Records supplied below:

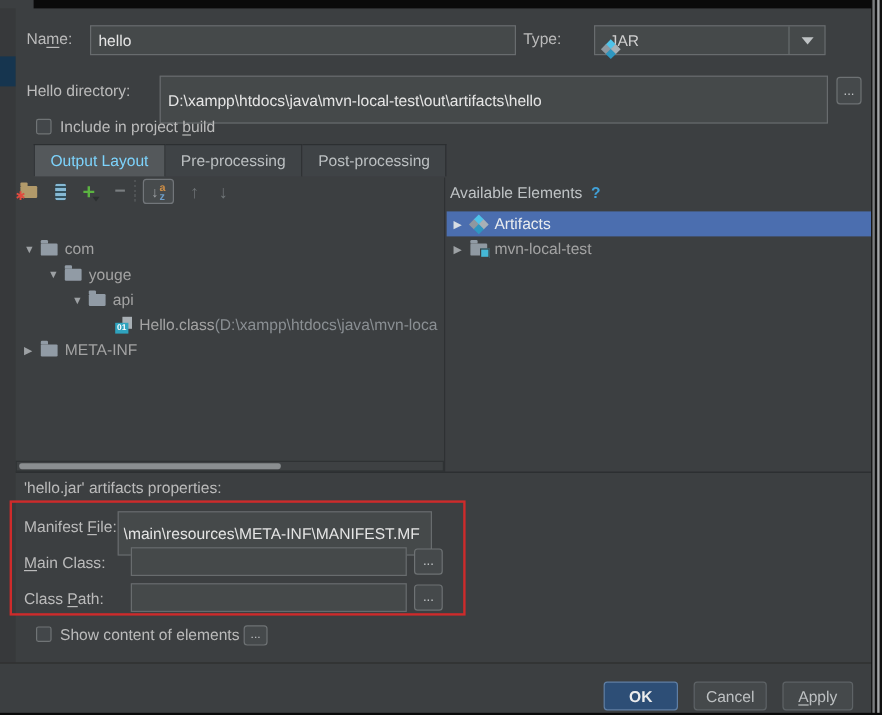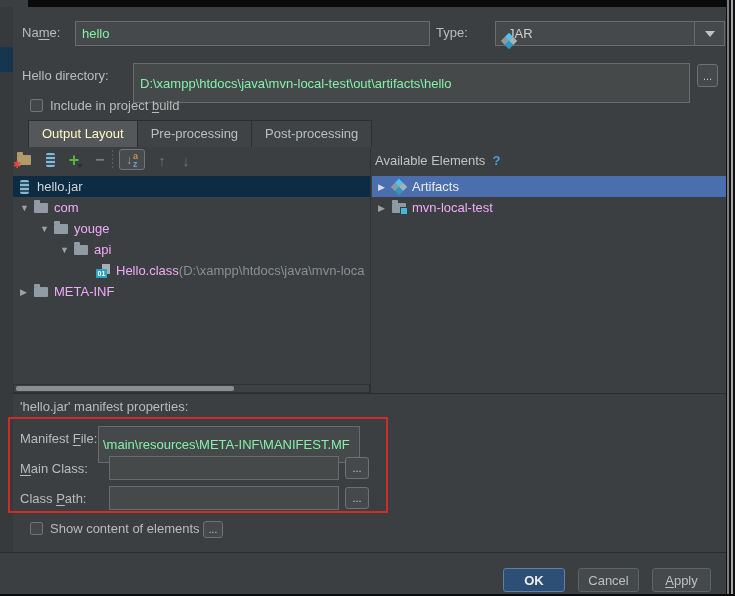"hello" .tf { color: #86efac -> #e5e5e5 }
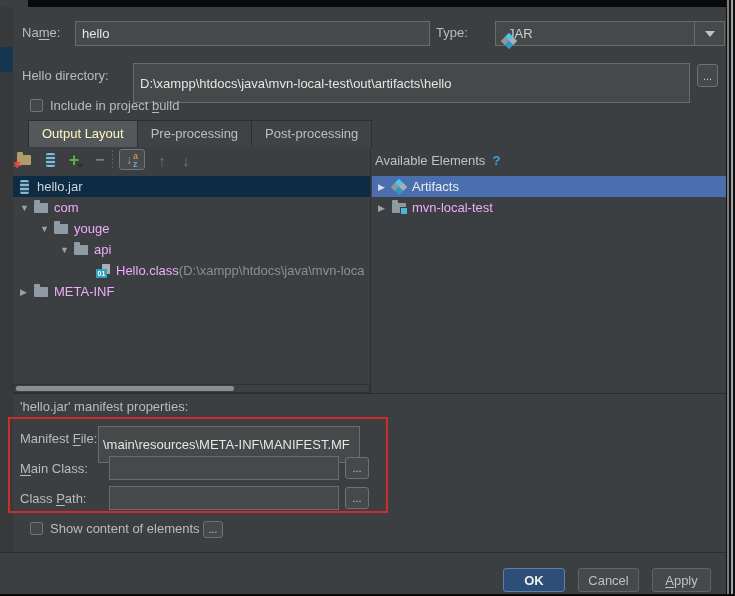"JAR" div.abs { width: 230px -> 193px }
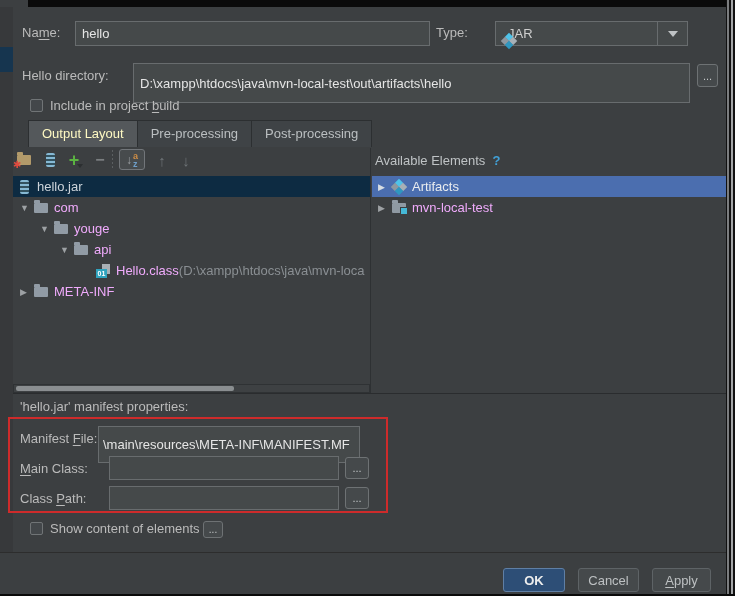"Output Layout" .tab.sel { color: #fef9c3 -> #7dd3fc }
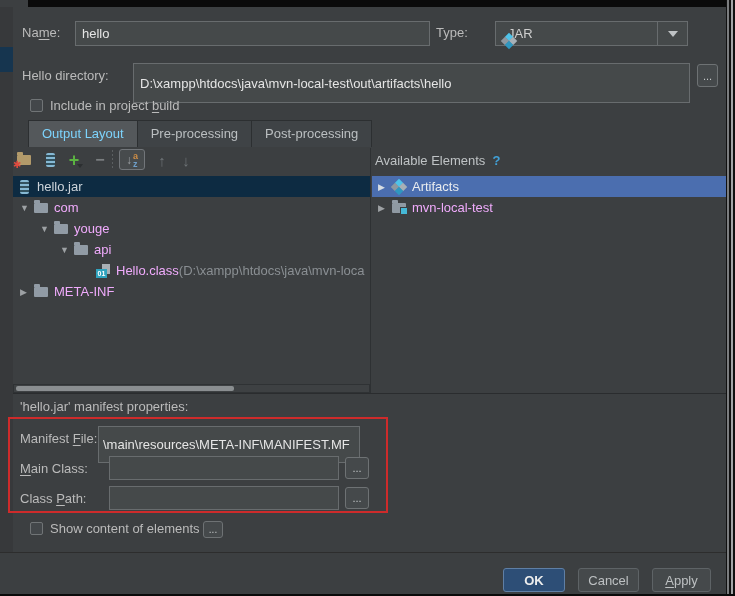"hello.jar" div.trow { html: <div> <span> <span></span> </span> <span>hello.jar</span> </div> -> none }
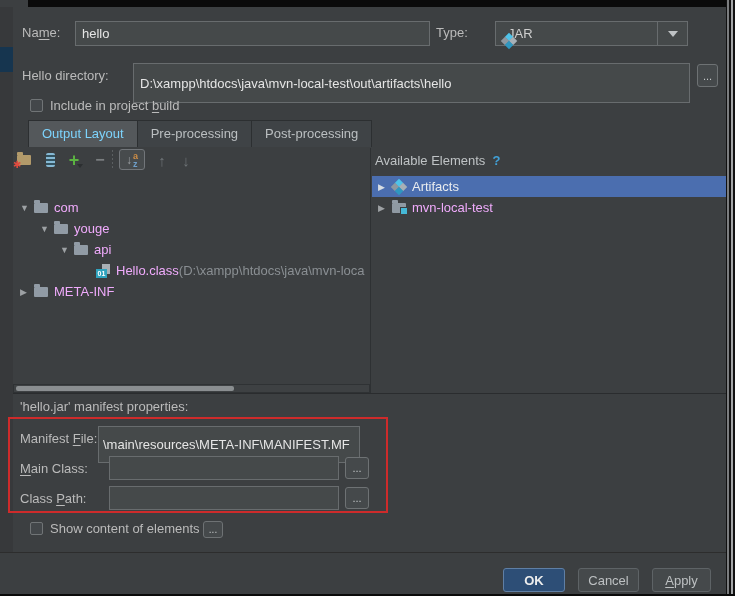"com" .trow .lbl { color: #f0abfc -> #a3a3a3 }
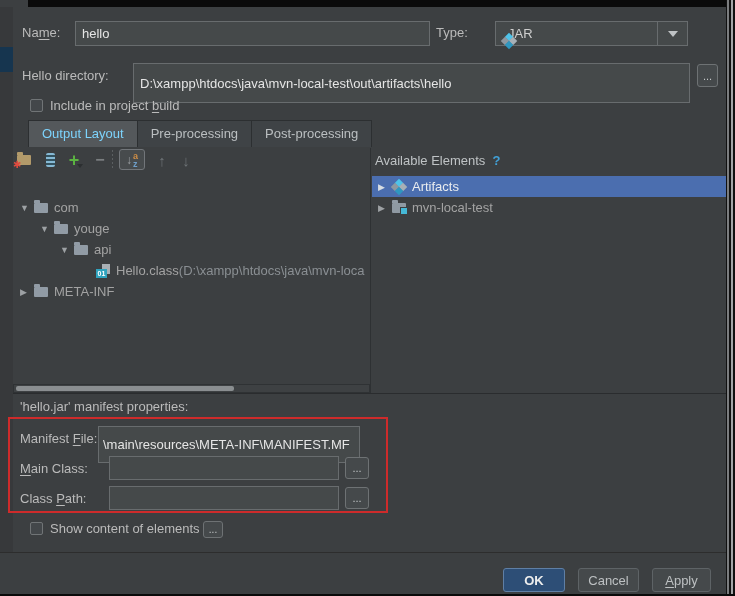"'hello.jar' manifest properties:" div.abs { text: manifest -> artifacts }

End of Records supplied.
Records supplied below:

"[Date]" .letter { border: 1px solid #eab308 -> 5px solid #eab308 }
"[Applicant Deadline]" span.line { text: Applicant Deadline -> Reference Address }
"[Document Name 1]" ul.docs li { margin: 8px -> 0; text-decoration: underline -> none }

End of Records supplied.

Only one stretch of the material above is wanted: the line containing "color: #86efac ->" through the line containing "text: manifest ->". Restate it word for word, minus the pictures.

**Task answer**
"hello" .tf { color: #86efac -> #e5e5e5 }
"JAR" div.abs { width: 230px -> 193px }
"Output Layout" .tab.sel { color: #fef9c3 -> #7dd3fc }
"hello.jar" div.trow { html: <div> <span> <span></span> </span> <span>hello.jar</span> </div> -> none }
"com" .trow .lbl { color: #f0abfc -> #a3a3a3 }
"'hello.jar' manifest properties:" div.abs { text: manifest -> artifacts }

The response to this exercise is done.